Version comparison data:
Segment Open
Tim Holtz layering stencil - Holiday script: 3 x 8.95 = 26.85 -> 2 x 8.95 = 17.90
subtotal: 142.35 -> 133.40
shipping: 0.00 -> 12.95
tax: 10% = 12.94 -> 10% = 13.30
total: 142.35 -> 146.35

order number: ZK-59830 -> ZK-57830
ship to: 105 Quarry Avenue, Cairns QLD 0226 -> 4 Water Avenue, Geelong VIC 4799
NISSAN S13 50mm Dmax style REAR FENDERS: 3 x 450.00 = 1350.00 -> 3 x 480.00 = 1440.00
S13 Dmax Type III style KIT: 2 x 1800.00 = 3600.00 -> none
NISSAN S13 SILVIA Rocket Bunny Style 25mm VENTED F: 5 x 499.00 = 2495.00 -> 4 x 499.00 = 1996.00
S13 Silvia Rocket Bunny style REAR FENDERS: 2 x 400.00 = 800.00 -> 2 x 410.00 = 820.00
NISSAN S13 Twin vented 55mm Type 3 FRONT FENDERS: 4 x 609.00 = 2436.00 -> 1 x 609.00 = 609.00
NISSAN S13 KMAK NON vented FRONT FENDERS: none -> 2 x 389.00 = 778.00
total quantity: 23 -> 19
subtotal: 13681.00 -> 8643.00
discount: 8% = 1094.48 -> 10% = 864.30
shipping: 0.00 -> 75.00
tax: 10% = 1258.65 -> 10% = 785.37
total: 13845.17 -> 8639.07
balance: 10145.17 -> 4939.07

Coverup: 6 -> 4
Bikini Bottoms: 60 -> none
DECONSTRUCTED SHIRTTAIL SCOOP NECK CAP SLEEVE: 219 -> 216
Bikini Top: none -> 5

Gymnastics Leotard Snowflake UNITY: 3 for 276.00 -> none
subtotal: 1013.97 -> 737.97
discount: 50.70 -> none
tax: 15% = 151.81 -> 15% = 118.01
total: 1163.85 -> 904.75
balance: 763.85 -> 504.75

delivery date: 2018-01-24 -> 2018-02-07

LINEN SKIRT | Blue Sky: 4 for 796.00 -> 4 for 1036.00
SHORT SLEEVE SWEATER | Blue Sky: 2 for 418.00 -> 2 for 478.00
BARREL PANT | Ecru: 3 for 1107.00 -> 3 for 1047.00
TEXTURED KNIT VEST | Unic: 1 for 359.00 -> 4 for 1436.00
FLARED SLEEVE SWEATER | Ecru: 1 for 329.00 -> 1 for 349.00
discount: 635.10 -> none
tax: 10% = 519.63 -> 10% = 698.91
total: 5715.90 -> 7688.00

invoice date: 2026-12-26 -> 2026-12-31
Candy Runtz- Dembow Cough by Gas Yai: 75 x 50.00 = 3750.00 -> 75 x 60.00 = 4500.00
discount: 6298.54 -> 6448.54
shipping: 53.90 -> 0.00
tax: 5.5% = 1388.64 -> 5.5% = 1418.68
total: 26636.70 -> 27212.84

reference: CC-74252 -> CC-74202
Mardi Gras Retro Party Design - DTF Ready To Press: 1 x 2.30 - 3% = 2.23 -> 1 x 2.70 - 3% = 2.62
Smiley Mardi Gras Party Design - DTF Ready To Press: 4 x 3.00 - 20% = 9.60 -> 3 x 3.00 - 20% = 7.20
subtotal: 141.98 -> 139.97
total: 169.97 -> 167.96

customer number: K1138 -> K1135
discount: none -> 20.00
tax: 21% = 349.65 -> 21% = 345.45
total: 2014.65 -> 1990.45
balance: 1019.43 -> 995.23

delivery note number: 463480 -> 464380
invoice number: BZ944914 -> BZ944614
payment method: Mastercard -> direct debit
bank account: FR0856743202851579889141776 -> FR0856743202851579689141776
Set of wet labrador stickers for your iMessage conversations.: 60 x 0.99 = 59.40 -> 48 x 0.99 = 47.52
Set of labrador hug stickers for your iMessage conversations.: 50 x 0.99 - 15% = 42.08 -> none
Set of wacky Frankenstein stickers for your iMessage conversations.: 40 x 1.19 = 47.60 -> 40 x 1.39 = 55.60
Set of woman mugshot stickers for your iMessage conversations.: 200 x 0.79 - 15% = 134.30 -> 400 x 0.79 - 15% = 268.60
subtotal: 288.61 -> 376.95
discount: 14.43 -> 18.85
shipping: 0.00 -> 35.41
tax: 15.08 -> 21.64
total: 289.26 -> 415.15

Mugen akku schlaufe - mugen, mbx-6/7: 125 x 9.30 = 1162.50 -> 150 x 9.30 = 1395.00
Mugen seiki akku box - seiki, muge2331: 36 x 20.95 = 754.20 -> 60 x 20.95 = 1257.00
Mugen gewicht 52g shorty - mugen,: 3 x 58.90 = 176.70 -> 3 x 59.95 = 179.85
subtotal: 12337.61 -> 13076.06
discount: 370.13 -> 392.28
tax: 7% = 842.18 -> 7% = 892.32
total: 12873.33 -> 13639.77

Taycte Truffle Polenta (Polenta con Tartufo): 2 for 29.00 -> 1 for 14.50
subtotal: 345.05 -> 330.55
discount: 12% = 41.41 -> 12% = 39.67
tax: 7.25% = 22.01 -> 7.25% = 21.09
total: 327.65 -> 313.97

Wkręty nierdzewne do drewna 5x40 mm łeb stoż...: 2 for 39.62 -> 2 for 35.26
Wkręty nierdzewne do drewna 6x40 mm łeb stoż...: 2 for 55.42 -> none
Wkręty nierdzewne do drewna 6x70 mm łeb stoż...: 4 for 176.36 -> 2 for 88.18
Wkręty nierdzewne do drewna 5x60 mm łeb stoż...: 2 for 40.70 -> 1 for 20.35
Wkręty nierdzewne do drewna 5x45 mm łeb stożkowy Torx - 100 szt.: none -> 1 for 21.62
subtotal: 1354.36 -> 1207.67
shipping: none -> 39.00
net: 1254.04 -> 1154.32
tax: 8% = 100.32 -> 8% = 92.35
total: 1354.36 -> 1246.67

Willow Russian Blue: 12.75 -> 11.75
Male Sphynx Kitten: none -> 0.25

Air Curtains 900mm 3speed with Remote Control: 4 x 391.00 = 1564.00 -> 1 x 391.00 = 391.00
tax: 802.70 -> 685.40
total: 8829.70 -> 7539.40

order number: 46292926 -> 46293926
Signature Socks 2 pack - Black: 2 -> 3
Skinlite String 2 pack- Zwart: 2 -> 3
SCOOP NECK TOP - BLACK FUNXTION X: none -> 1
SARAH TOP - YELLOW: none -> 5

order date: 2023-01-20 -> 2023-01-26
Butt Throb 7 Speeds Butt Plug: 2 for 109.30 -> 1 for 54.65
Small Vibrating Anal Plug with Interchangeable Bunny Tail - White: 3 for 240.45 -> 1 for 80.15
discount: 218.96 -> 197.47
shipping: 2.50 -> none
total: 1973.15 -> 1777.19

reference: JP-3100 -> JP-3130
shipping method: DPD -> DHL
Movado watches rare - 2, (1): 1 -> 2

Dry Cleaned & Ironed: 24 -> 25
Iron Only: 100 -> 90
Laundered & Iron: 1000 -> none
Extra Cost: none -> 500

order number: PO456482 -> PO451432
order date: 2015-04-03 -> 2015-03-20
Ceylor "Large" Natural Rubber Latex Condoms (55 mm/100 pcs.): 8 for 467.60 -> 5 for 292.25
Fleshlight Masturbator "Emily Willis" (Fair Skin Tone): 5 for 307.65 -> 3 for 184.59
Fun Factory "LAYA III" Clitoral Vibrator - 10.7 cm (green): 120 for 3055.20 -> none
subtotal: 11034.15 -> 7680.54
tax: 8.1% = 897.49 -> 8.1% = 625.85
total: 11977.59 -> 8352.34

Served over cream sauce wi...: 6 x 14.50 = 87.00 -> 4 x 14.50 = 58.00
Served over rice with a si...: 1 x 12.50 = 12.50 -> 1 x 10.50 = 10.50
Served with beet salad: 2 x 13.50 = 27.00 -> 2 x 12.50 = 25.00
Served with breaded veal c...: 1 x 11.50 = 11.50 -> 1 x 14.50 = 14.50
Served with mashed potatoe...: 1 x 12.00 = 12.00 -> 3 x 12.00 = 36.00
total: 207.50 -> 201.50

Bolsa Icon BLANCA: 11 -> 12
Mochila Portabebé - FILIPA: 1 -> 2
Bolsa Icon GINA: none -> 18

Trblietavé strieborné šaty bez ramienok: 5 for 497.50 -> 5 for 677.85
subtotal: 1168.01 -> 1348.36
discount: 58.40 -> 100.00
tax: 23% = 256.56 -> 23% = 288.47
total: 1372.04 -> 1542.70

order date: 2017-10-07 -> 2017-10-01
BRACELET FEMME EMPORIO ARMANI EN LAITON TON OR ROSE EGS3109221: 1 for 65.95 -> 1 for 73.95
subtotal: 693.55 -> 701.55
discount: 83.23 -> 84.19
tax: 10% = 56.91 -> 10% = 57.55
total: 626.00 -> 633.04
Segment Closed
● YOUR INSTRUCTIONS:
Reproduce verbatim the lines above, from the line with "subtotal: 13681.00 -> 8643.00" through the line with "delivery date: 2018-01-24 -> 2018-02-07".

● YOUR RESPONSE:
subtotal: 13681.00 -> 8643.00
discount: 8% = 1094.48 -> 10% = 864.30
shipping: 0.00 -> 75.00
tax: 10% = 1258.65 -> 10% = 785.37
total: 13845.17 -> 8639.07
balance: 10145.17 -> 4939.07

Coverup: 6 -> 4
Bikini Bottoms: 60 -> none
DECONSTRUCTED SHIRTTAIL SCOOP NECK CAP SLEEVE: 219 -> 216
Bikini Top: none -> 5

Gymnastics Leotard Snowflake UNITY: 3 for 276.00 -> none
subtotal: 1013.97 -> 737.97
discount: 50.70 -> none
tax: 15% = 151.81 -> 15% = 118.01
total: 1163.85 -> 904.75
balance: 763.85 -> 504.75

delivery date: 2018-01-24 -> 2018-02-07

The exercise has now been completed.